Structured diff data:
[Start of section]

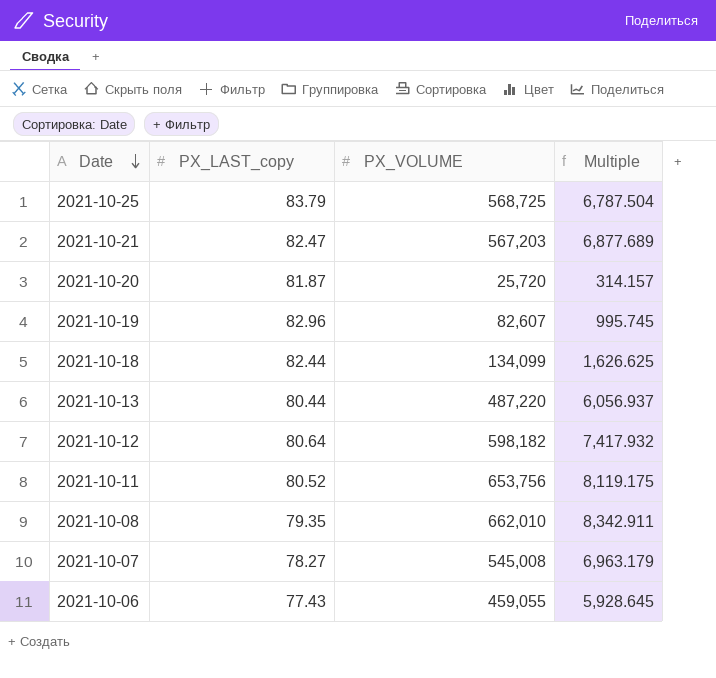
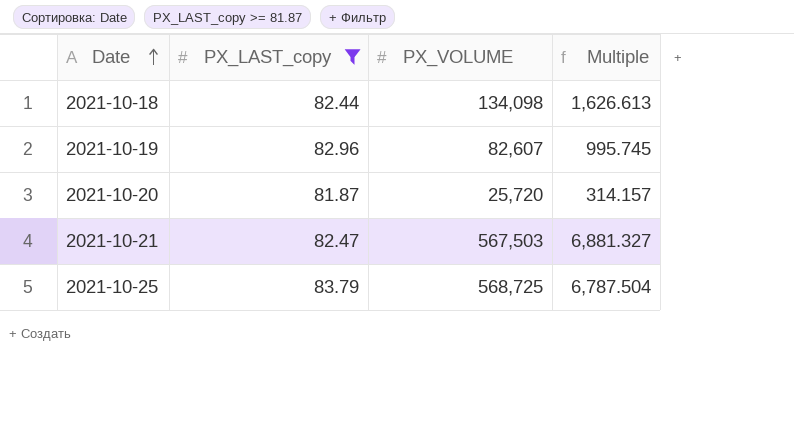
filter: none -> PX_LAST_copy >= 81.87
row order: Date descending -> Date ascending
2021-10-18 | PX_VOLUME: 134,099 -> 134,098
2021-10-18 | Multiple: 1,626.625 -> 1,626.613
2021-10-21 | PX_VOLUME: 567,203 -> 567,503
2021-10-21 | Multiple: 6,877.689 -> 6,881.327

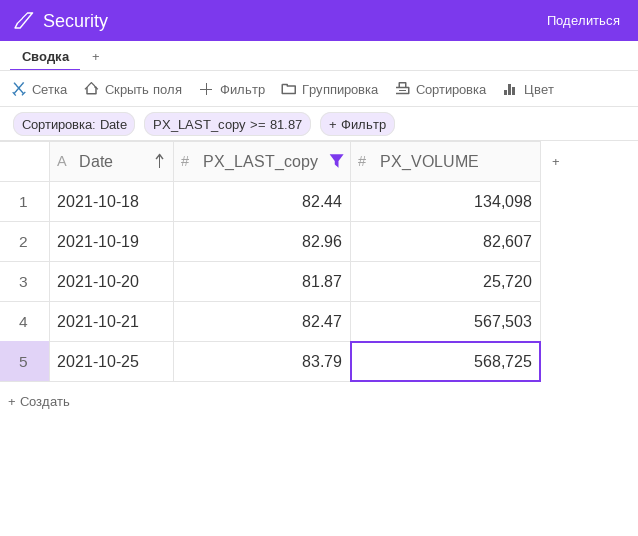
column Multiple | formula: [PX_VOLUME] / [PX_LAST_copy] -> none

[End of section]

▶ What the task asks
Type out each line of the records above exactly, skipping any pictures.

▶ Exercise response
filter: none -> PX_LAST_copy >= 81.87
row order: Date descending -> Date ascending
2021-10-18 | PX_VOLUME: 134,099 -> 134,098
2021-10-18 | Multiple: 1,626.625 -> 1,626.613
2021-10-21 | PX_VOLUME: 567,203 -> 567,503
2021-10-21 | Multiple: 6,877.689 -> 6,881.327

column Multiple | formula: [PX_VOLUME] / [PX_LAST_copy] -> none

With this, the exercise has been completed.